In high school, music temporarily replaced nature at the center of his life, as Ward became the trumpeter in a popular local band called The Meditators. He skipped math class to jam in the band room, believing his future lay onstage until a broken jaw forced a different path. He enrolled at Trenton State College and chose biology as his major.
It wasn’t until Ward was well into his career as a research scientist for the New Jersey Department of Health that he finally turned his attention to history; throughout his education, he’d found the subject dry, filled with too many dates and not enough stories in which he could recognize himself. But that changed when a friend invited him to the Civil War and Native American Museum in Hamilton, New Jersey, and he spotted photographs of Black soldiers.
“I was like, ‘Wait — there were Black soldiers in the Civil War?’” Ward says. “‘What?!’ I was fascinated.”
He began reading about these Union soldiers, many of whom came from the South Jersey area, and soon attended his first reenactment in Neshaminy, Pennsylvania. As horses thundered across the field and soldiers launched into “battle,” Ward was enthralled.
“It was like walking into a time machine,” he says. “It was better than any movie you could ever see.”
Within hours, he’d marched over to a vendor selling uniforms. “I was in the battle by the end of the day.”
The experience marked a turning point in Ward’s life as he realized that too many people were unaware of the scope and significance of Black soldiers’ roles in the Civil War; according to the National Archives, by the end of the war, 179,000 Black men had served in the army, with an additional 19,000 serving in the navy.
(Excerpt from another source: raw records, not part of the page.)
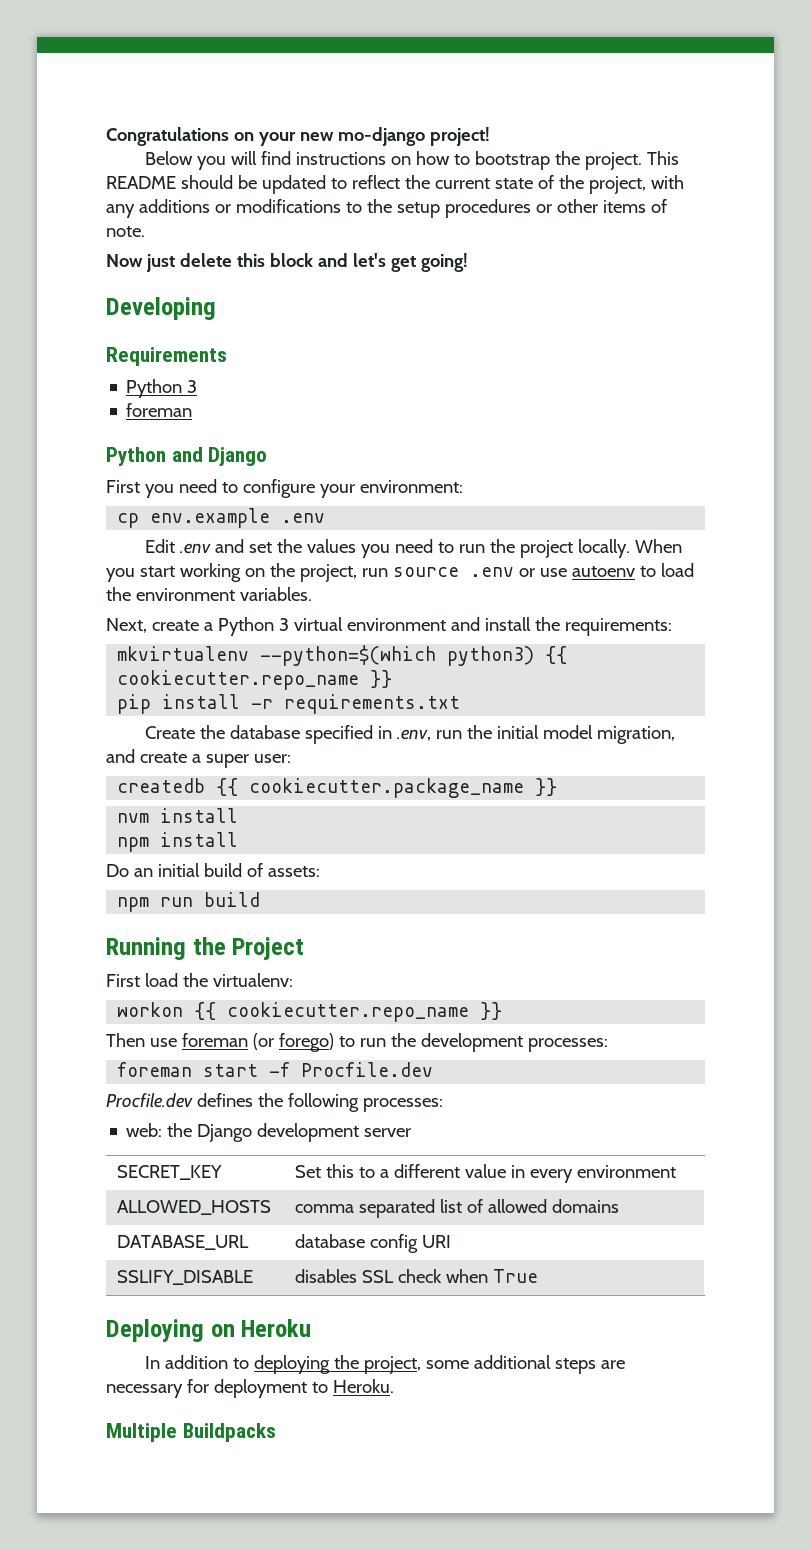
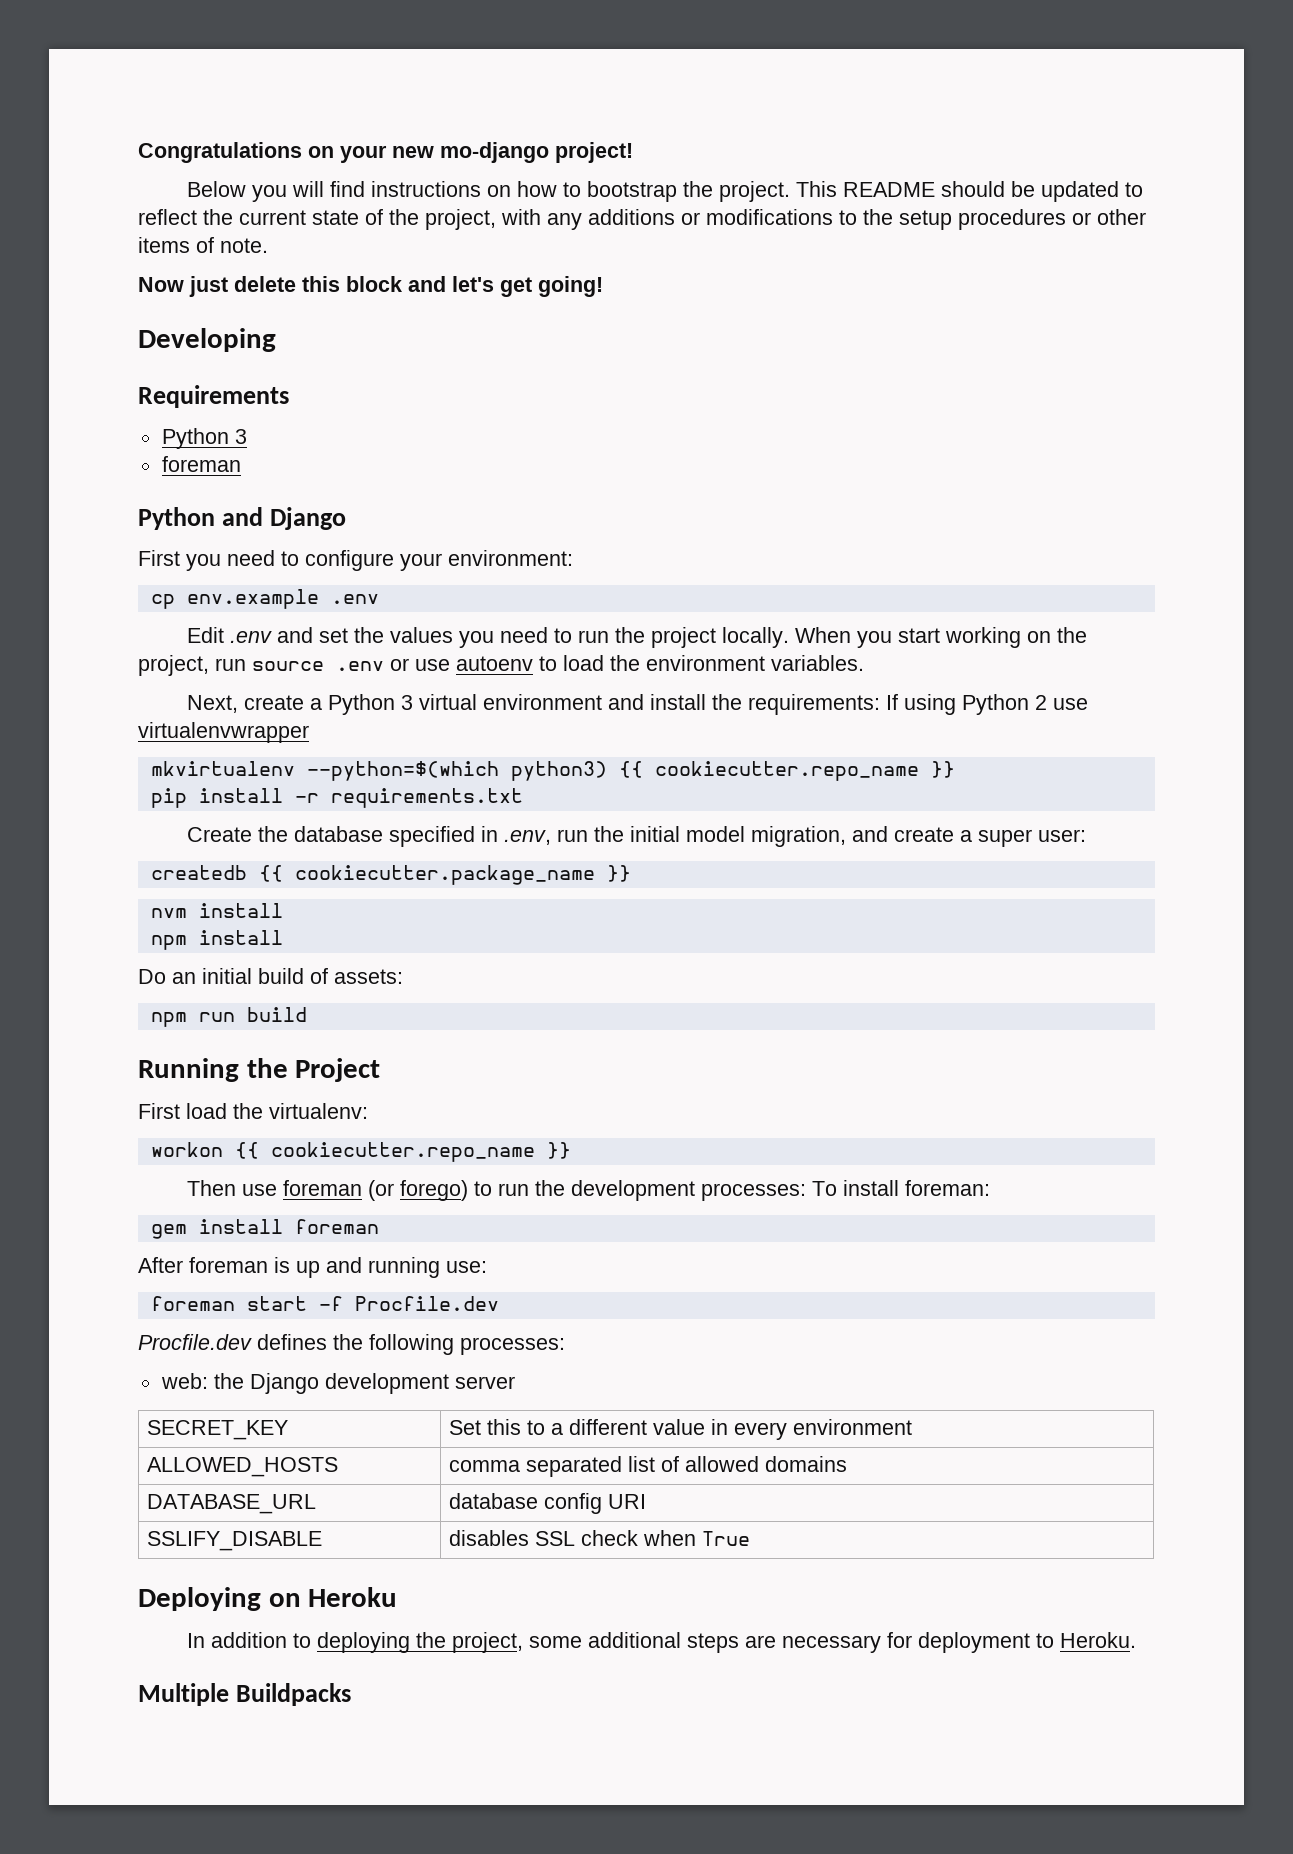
(672, 627) none -> [885,694,1088,715] [138,722,309,743] If using Python 2 use virtualenvwrapper
(608, 1045) none -> [811,1180,990,1196] [150,1219,379,1239] [138,1257,487,1278] To install foreman: // gem install foreman // After foreman is up and running use:

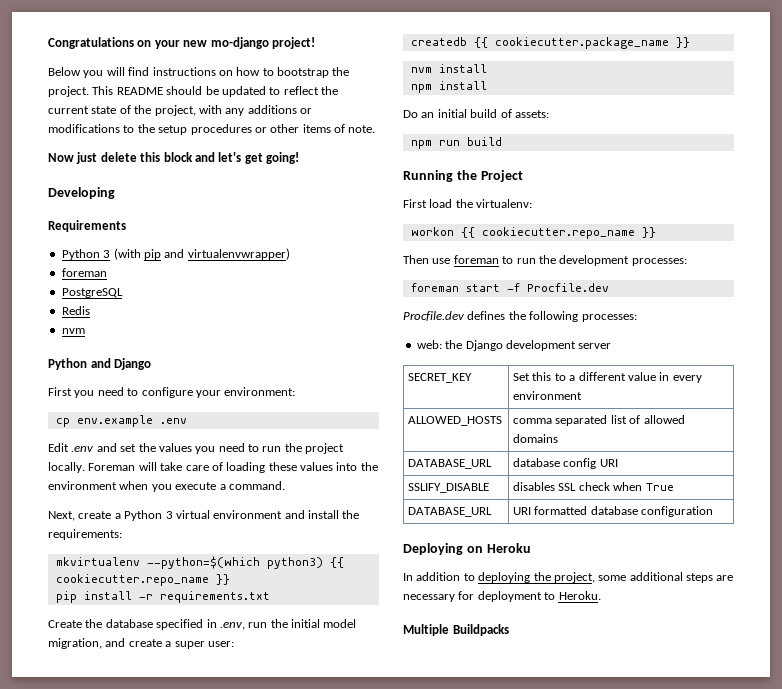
[161,456,241,472] // foreman -> [113,248,290,260] [61,268,107,277] [61,288,123,298] [61,306,90,315] [61,328,85,334] (with pip and virtualenvwrapper) // foreman // PostgreSQL // Redis // nvm
[794,627,1087,648] [138,655,864,676] When you start working on the project, run source .env or use autoenv to load the environment variables. -> [88,462,378,473] [48,481,285,492] Foreman will take care of loading these values into the environment when you execute a command.
[885,694,1088,715] [138,722,309,743] If using Python 2 use virtualenvwrapper -> (122, 534) none
[367,1180,468,1201] (or forego) -> (499, 259) none
[811,1180,990,1196] [150,1219,379,1239] [138,1257,487,1278] To install foreman: // gem install foreman // After foreman is up and running use: -> (687, 262) none
(750, 1538) none -> [408,507,493,517] [513,506,714,517] // DATABASE_URL | URI formatted database configuration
“There were thousands of stories that needed to be told,” Ward says. “Once I realized that, I knew it was beyond a hobby. It was passing on vital information. When you realize your ancestors fought in a civil war, that they were decorated heroes, it makes you stand up straighter. It changes your perspective. So reenactment is not a hobby for me. It’s a mission.”
Since co-founding the 6th Regiment United States Colored Troops in 2001, Ward has traveled to events and parades up and down the East Coast, and even marched in President Barack Obama’s first inauguration.
His deep belief in the power of these stories is why Ward frequently arrives at the Locust Hill Cemetery in his regiment uniform. When he hosts visitors, he is not only the project’s leader but a reminder of history too often overlooked.
And so, on a recent summer day, despite the heat, Ward could be found at the edge of the Assunpink, slipping a goose feather into the brim of his wool cap as TCNJ biology students cast buckets into the water. The data gathered at Locust Hill by faculty and students — recording everything from the fish in the creek to the birds overhead — has laid the foundation for long-term studies of the site’s ecosystem as the cemetery and surrounding land is restored.
Biology professor Matthew Wund says the opportunity for students to meet Ward is as valuable as their exposure to fieldwork.
“Students are often asking, ‘What am I going to be?’” Wund says. “Algie spent his career as a chemist and scientist, and they can see him as a role model. They don’t have to be just one thing in their lives. They’re not just defined by their careers. They can impact their local and global communities in many ways.”
There is much more to be done at Locust Hill. Ward is chasing grants to support the museum’s development and gathering documents to secure the site’s designation in the New Jersey Register of Historic Places. But in the meantime, he has built a presence in the neighborhood, he hosted a graduation barbecue for local students in June, and assembles the 6th Regiment each Sunday morning to practice drills in the cemetery.
Sometimes children gather to watch, and Ward welcomes them to the formation. He hopes they will one day continue the work he has begun at Locust Hill, an effort that may yet serve as an anchor for East Trenton.
“It will mean I have done something that would last beyond me,” he says. “I will have played a part in the uplifting of my community.”